**WORK ORDER:** Within the lines below, find those that hold the string "provision" and copy each one.

───── SUPPLIED RECORDS

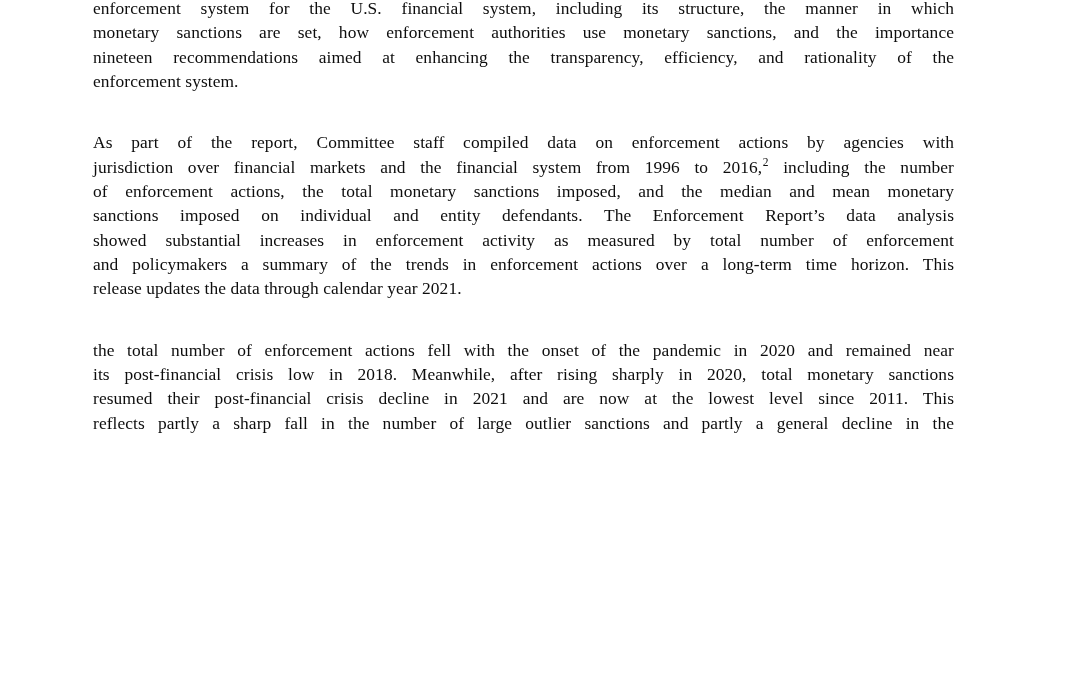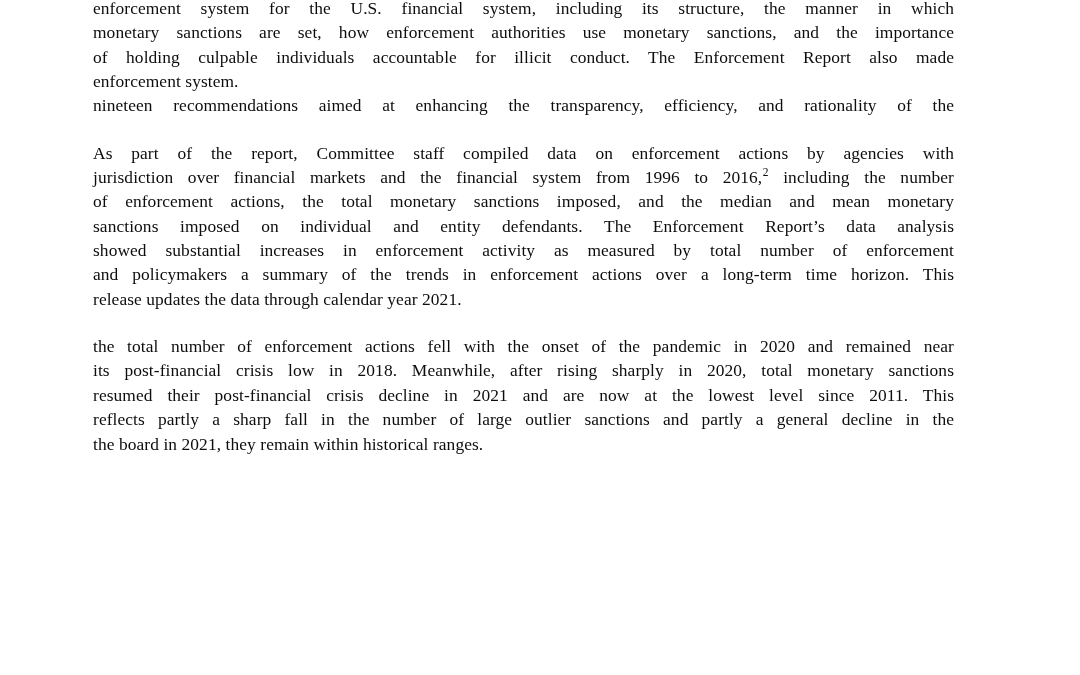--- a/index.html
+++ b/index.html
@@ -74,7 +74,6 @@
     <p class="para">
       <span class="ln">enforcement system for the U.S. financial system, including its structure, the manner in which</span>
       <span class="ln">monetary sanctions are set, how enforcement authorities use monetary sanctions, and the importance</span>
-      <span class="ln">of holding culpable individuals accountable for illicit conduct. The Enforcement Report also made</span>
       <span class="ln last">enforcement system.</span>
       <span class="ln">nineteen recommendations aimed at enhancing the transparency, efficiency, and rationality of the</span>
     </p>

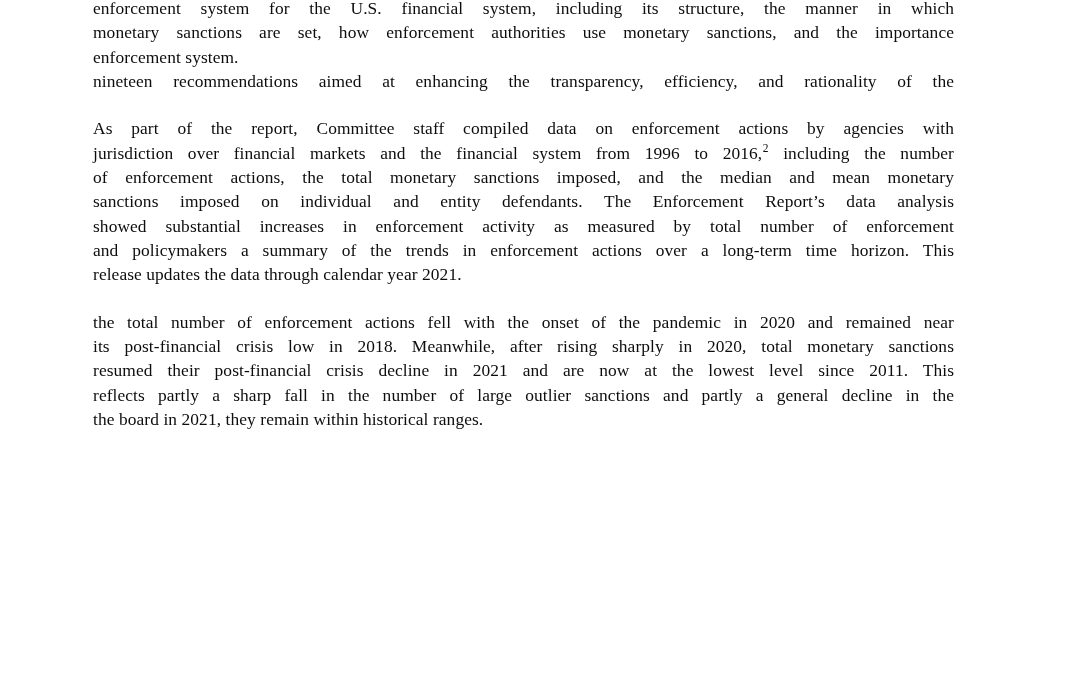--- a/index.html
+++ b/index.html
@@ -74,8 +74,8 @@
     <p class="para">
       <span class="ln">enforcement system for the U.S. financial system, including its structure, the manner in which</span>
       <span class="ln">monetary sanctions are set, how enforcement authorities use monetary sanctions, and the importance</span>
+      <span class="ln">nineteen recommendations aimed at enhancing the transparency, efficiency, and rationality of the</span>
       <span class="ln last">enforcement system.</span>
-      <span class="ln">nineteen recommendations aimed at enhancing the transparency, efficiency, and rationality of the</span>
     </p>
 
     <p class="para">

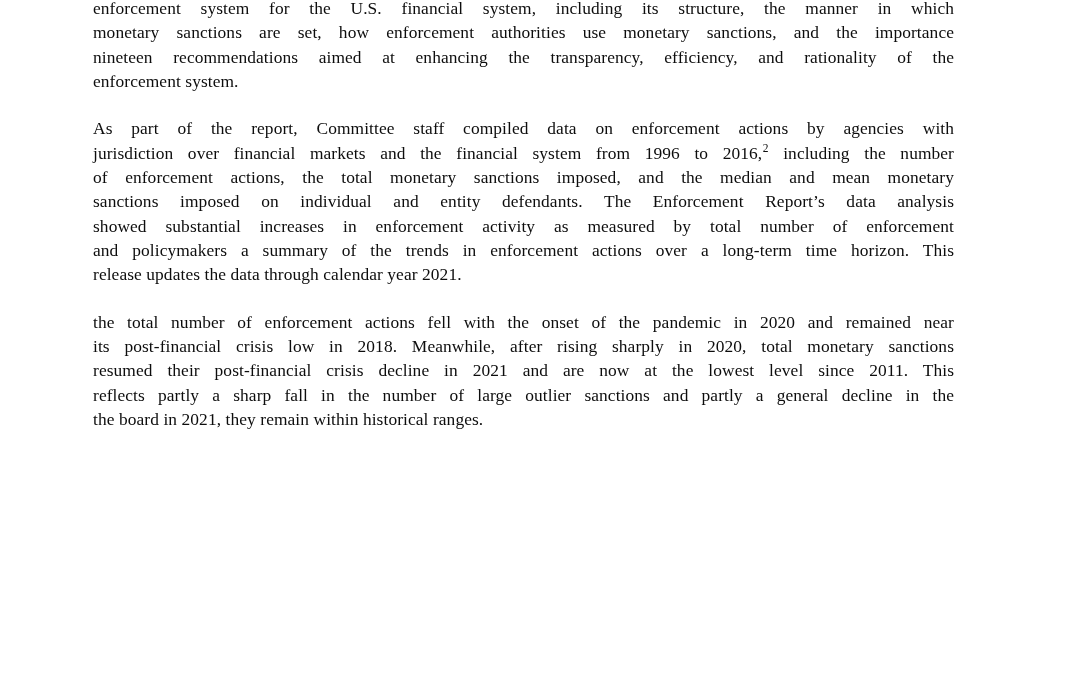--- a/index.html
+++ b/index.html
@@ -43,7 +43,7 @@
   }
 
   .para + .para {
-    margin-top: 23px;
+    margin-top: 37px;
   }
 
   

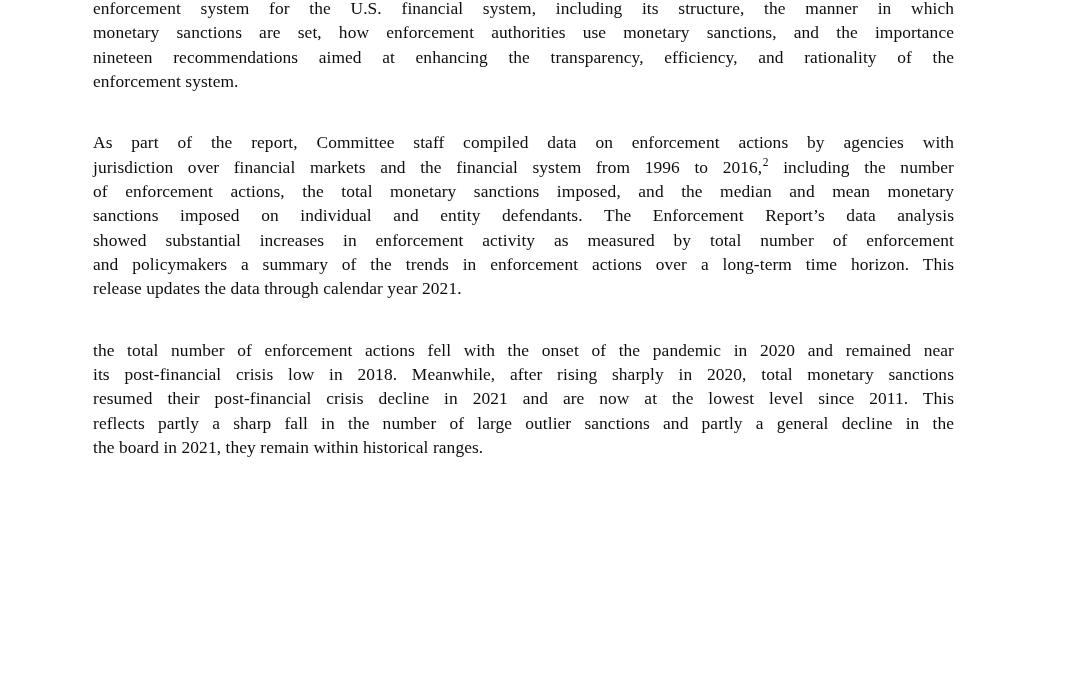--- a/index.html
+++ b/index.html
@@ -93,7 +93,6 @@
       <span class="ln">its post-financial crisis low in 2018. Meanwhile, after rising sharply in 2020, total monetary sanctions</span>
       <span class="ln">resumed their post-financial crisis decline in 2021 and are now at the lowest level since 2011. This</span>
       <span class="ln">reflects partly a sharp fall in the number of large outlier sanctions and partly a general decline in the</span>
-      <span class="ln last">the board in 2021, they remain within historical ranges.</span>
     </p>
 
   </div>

──────────
───── SUPPLIED RECORDS

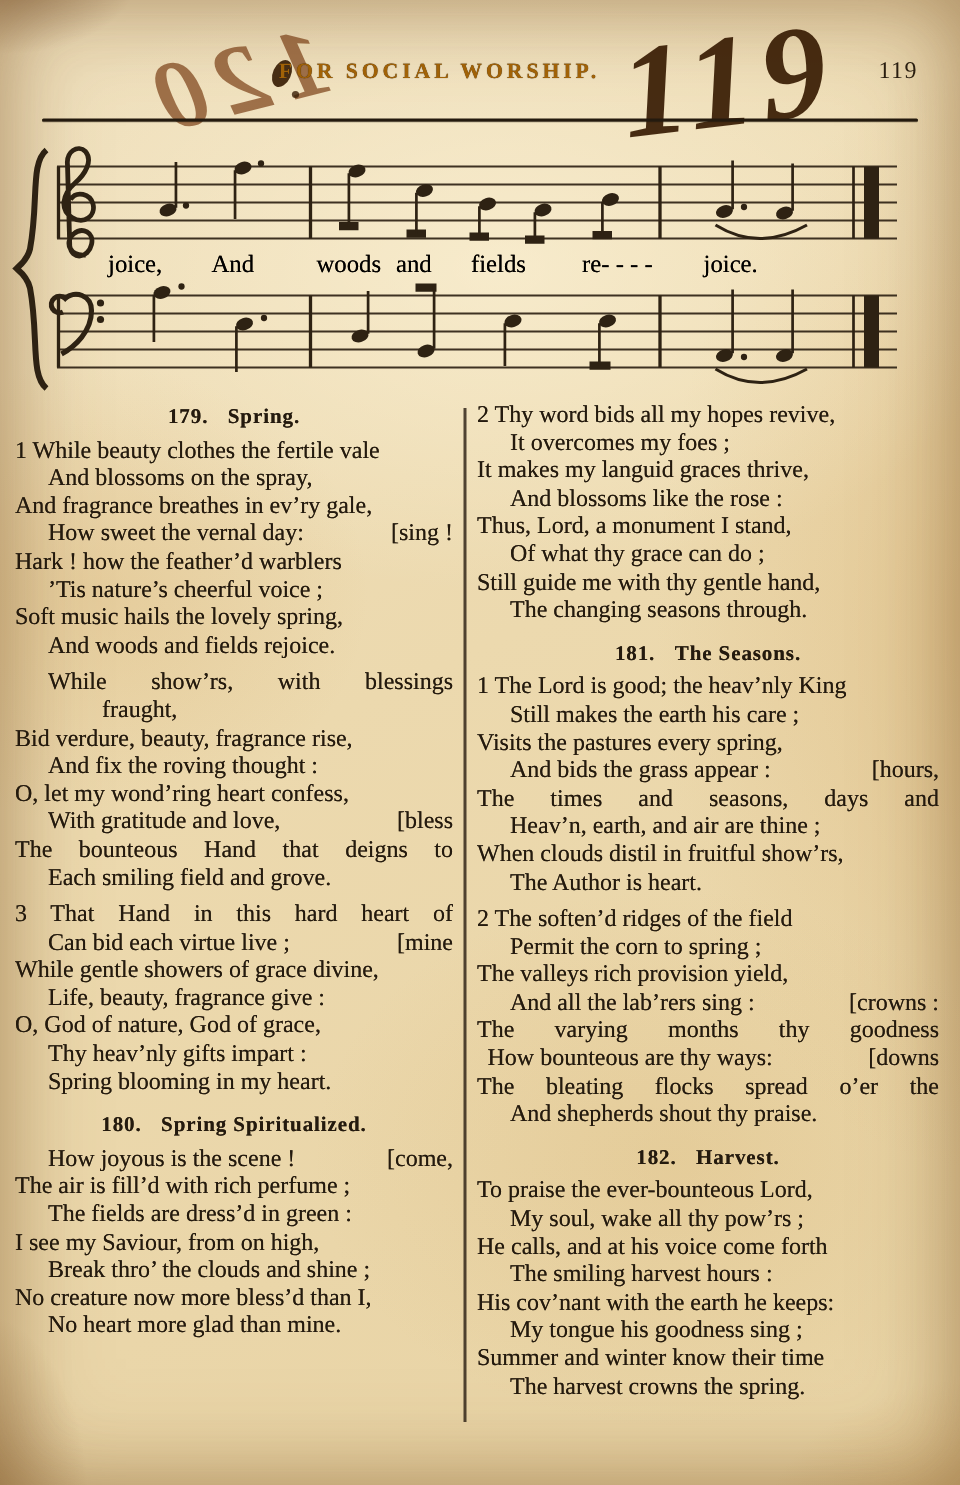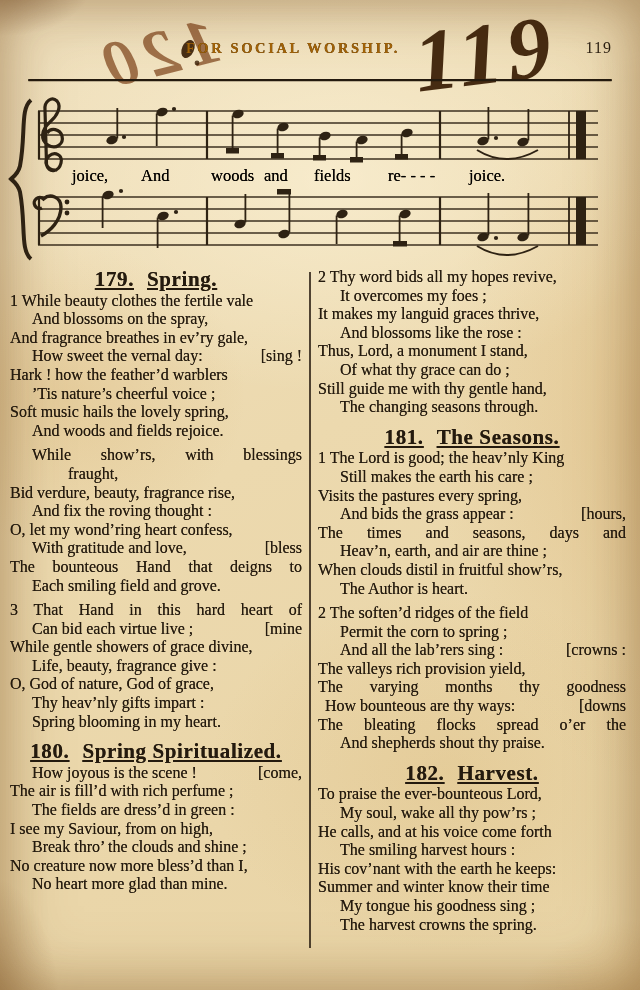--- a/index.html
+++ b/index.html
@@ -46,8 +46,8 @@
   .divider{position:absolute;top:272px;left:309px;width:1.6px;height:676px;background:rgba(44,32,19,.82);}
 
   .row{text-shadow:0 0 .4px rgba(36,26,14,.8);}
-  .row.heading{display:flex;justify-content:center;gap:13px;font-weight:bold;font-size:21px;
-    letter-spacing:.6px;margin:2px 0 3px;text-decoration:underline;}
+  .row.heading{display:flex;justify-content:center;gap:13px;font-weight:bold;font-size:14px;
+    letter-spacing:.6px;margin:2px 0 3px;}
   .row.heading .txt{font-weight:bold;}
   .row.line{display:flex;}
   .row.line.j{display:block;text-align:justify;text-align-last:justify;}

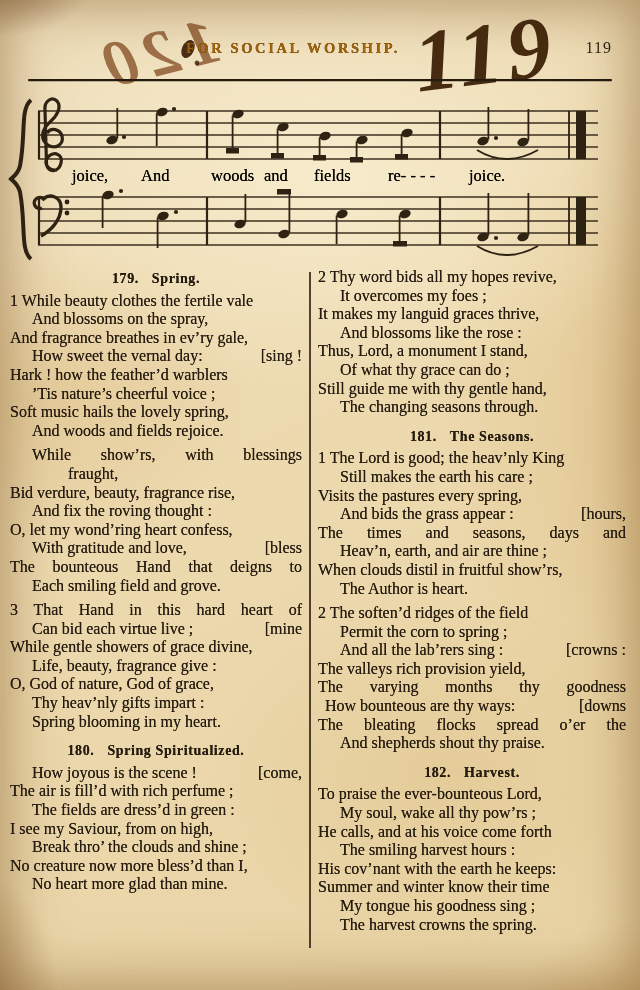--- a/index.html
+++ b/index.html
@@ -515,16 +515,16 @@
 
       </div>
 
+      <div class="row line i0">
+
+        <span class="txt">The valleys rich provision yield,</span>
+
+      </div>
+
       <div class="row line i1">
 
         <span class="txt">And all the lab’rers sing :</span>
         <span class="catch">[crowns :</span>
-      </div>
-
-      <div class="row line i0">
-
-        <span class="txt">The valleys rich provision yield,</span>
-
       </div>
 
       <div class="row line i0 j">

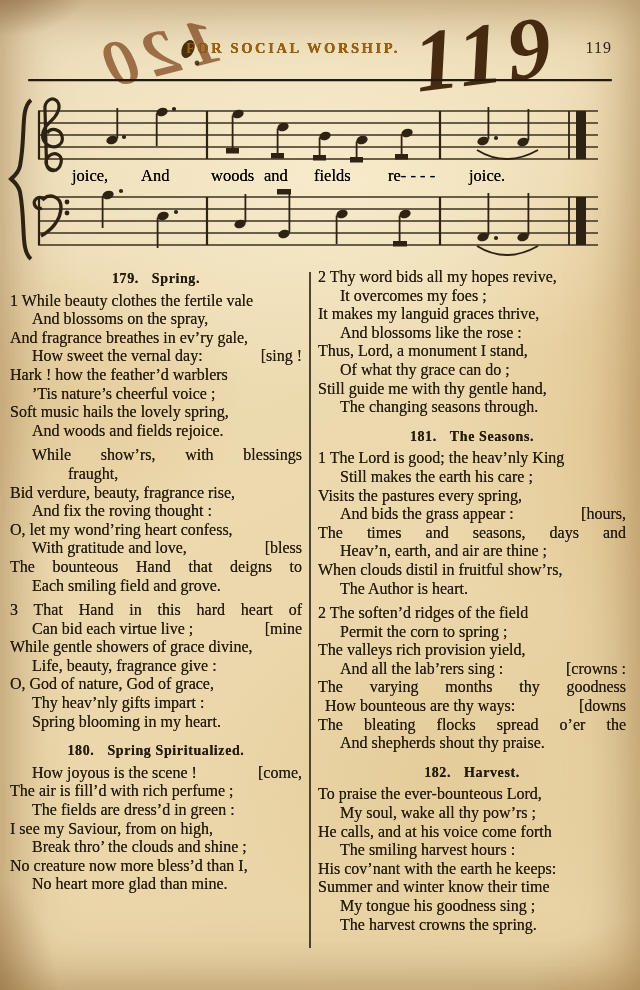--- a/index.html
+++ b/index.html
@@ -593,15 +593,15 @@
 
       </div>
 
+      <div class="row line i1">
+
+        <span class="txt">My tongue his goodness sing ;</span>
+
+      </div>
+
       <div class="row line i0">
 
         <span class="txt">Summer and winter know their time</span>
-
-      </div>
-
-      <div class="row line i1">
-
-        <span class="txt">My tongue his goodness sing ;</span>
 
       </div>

──────────

**WRITTEN RESPONSE:**
+        <span class="txt">The valleys rich provision yield,</span>
-        <span class="txt">The valleys rich provision yield,</span>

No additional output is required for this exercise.